En las Olimpíadas de este año se han estado destapando problemas que se arrastran desde hace tiempo y que se relacionan con la salud mental.
La gimnasta estrella de EEUU en las olimpíadas anteriores, la pequeña Simone Biles, decidió liberarse de presiones de toda índole retirándose de la competencia en equipo. Fue capaz de tomar aire, respirar profundo y adoptar la decisión de no proseguir por salud mental. Tuvo el coraje de sustraerse a lo que se le estaba imponiendo para resolver no aguantar más, no seguir porque le hacía mal. Al hacerlo nos recuerda su vulnerabilidad, la misma que la de todos nosotros, y con ello se hace un gran favor a sí misma y, de paso, a todos nosotros. Su retirada nos muestra la fragilidad humana, que no somos máquinas, que somos de carne y hueso, que tenemos sentimientos, emociones, que no se nos puede exigir más y más sin parar hasta el infinito, sin respeto por nosotros mismos. En cierto modo Biles nos dijo ¡basta, soy humana, soy vulnerable, y por salud mental me retiro! No hay derecho a exigencias sobrehumanas, ni de las familias, ni de los cuerpos técnicos, ni de los países que representan.
No debe haber sido fácil para Simone Biles abrirse para tomar la decisión gatillada por la presión que los deportistas de primera línea deben soportar, ni el estrés que deben vivir y el agotamiento que involucra un entrenamiento de una intensidad difícil de calibrar. Esa no es vida. Nadie tiene derecho a aguantar lo que ha aguantado Simone y tantos otros deportistas de excepción que viven y sufren en silencio para no defraudar expectativas. Expectativas que no pocas veces, para no ser defraudadas, son satisfechas por la vía de las drogas.
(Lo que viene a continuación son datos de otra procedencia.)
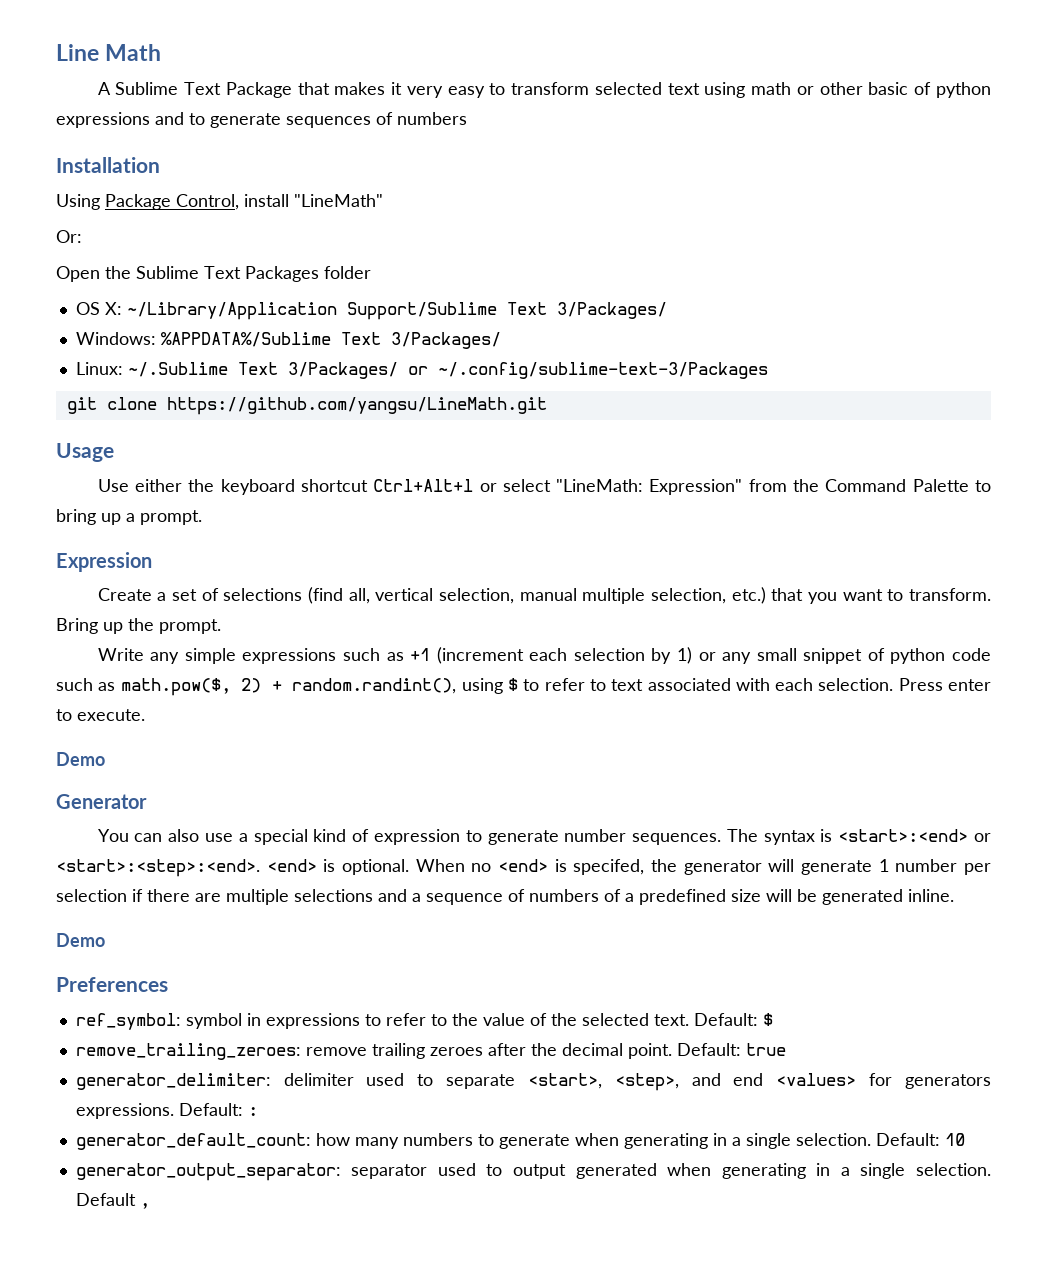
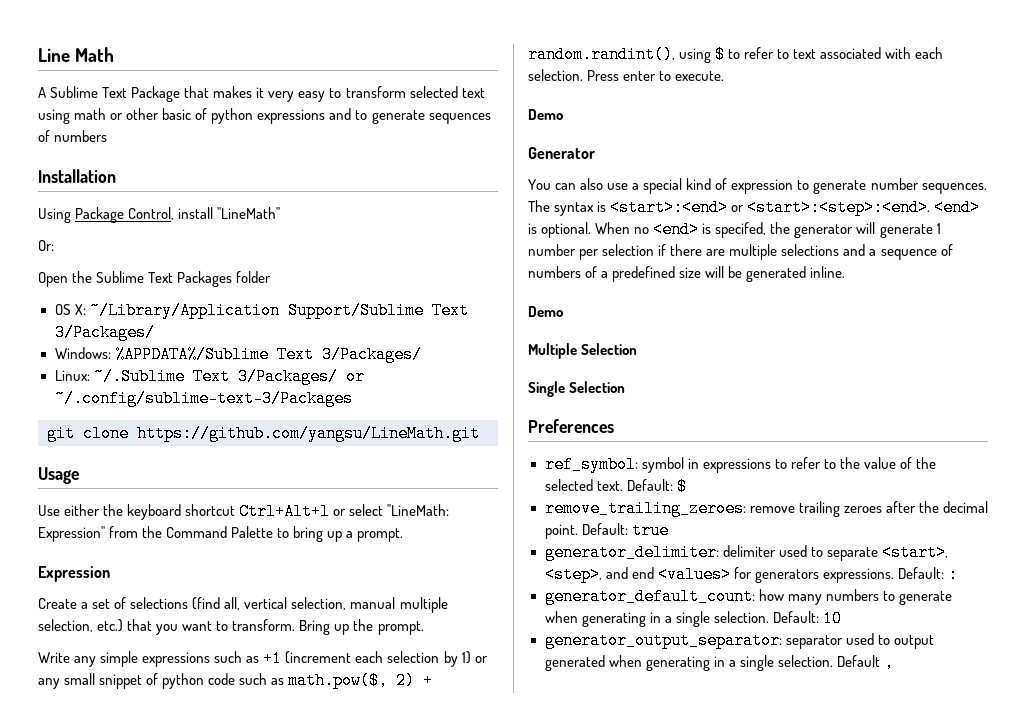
(105, 940) none -> [528,343,638,359] [528,381,626,397] // Multiple Selection // Single Selection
Simone Biles destapó una olla que hace mucho tiempo está hirviendo. Ya había antecedentes de que no todo era tan hermoso como lo pintan. En las olimpíadas de 2016, quien en natación había batido records tras records, Michael Phelps, dio cuenta de la lucha que ha debido enfrentar contra la depresión y el suicidio. Basquetbolistas de excepción también han dado cuenta de problemas emocionales. Y la tenista japonesa Naomi Osaka, quien llevó la antorcha al inaugurarse los juegos olímpicos ha sacado a luz su batalla contra la ansiedad. Deportistas chilenos también se han visto afectados. No hay derecho.
Hace tiempo que las Olimpíadas dejaron de llamarme la atención y la razón está dada por lo que ha ocurrido y sigue ocurriendo con no pocos de los atletas participantes. Desde hace ya un buen tiempo venimos observando que las olimpíadas han dejado de ser una competencia amateur dentro de límites humanos. Hace rato que dejó de ser amateur por su extremo nivel de exigencia para aspirar a obtener alguna presea, y en el que no pocos países aspiran obtener réditos políticos.
Confieso que ya no disfruto viendo cómo los atletas de élite se desfiguran por levantar más y más peso; ya no disfruto con los clavados, los saltos mortales, ni los records que se baten. No los disfruto porque tras cada triunfo o record hay algo más que esfuerzo, perseverancia, voluntad, disciplina. Hay millones de dólares, hay negocios, hay drogas, hay exigencias que están destruyendo y distorsionando vidas, mientras millones de televidentes a lo largo del mundo observan en pantalla el espectáculo de los milagros deportivos que nada tienen de milagros. Ya no es deporte. Es masoquismo.
En síntesis, no todo lo que brilla es oro.